## ABOUT THIS TASK
Without including any picture, transcribe the entries below word for word.

## SOURCE DATA
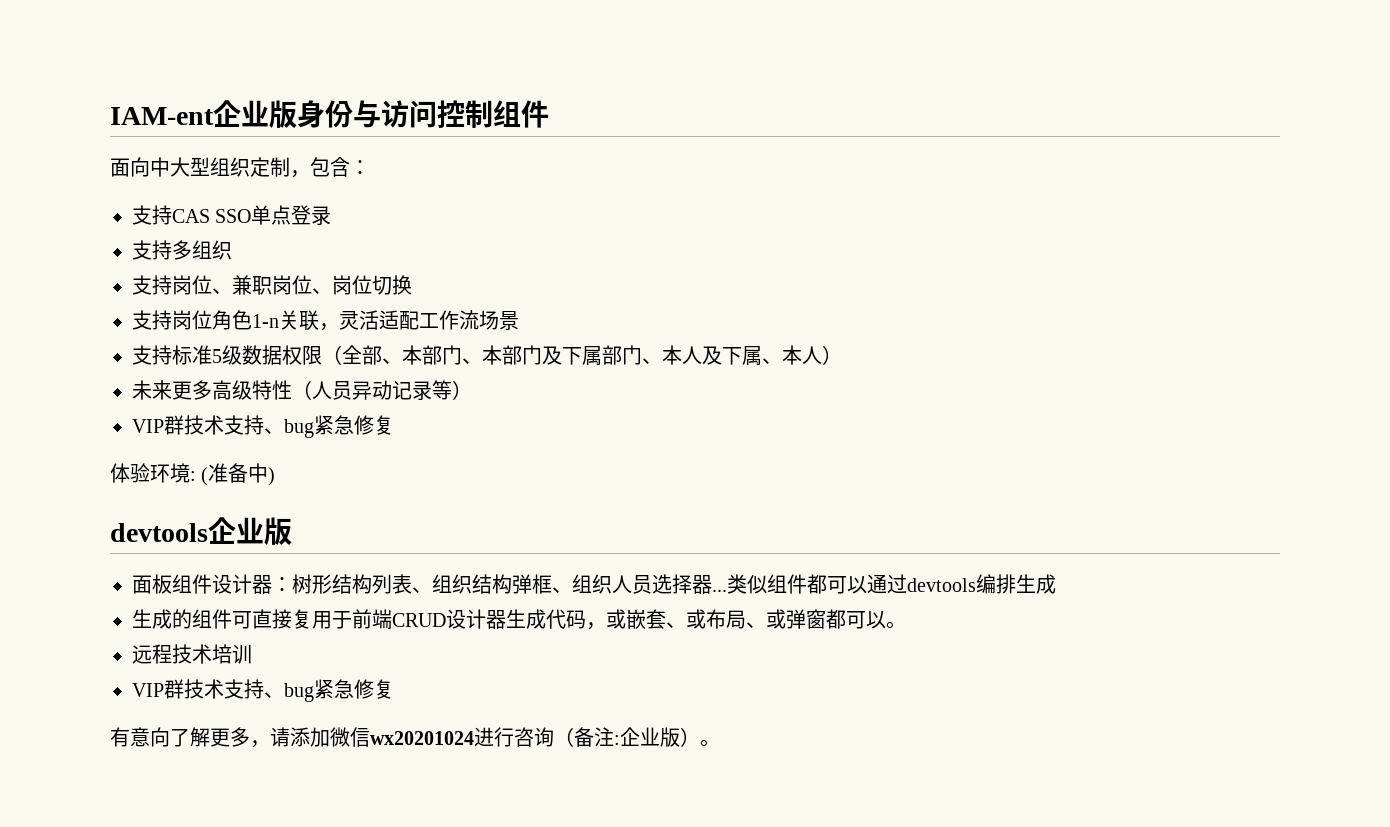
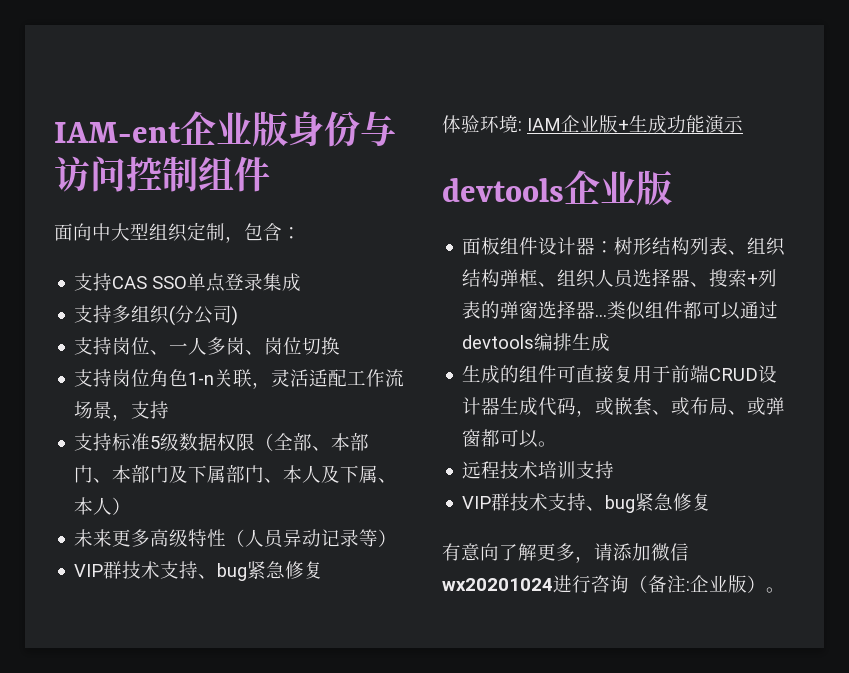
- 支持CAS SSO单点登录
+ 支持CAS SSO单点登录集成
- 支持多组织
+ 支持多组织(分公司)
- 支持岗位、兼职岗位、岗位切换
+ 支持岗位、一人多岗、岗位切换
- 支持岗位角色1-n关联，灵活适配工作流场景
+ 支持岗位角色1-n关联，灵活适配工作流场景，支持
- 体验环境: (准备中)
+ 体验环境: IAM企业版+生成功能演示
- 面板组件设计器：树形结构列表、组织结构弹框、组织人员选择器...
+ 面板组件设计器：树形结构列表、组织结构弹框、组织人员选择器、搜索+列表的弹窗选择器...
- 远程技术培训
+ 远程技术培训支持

## TASK SOLUTION
- 支持CAS SSO单点登录
+ 支持CAS SSO单点登录集成
- 支持多组织
+ 支持多组织(分公司)
- 支持岗位、兼职岗位、岗位切换
+ 支持岗位、一人多岗、岗位切换
- 支持岗位角色1-n关联，灵活适配工作流场景
+ 支持岗位角色1-n关联，灵活适配工作流场景，支持
- 体验环境: (准备中)
+ 体验环境: IAM企业版+生成功能演示
- 面板组件设计器：树形结构列表、组织结构弹框、组织人员选择器...
+ 面板组件设计器：树形结构列表、组织结构弹框、组织人员选择器、搜索+列表的弹窗选择器...
- 远程技术培训
+ 远程技术培训支持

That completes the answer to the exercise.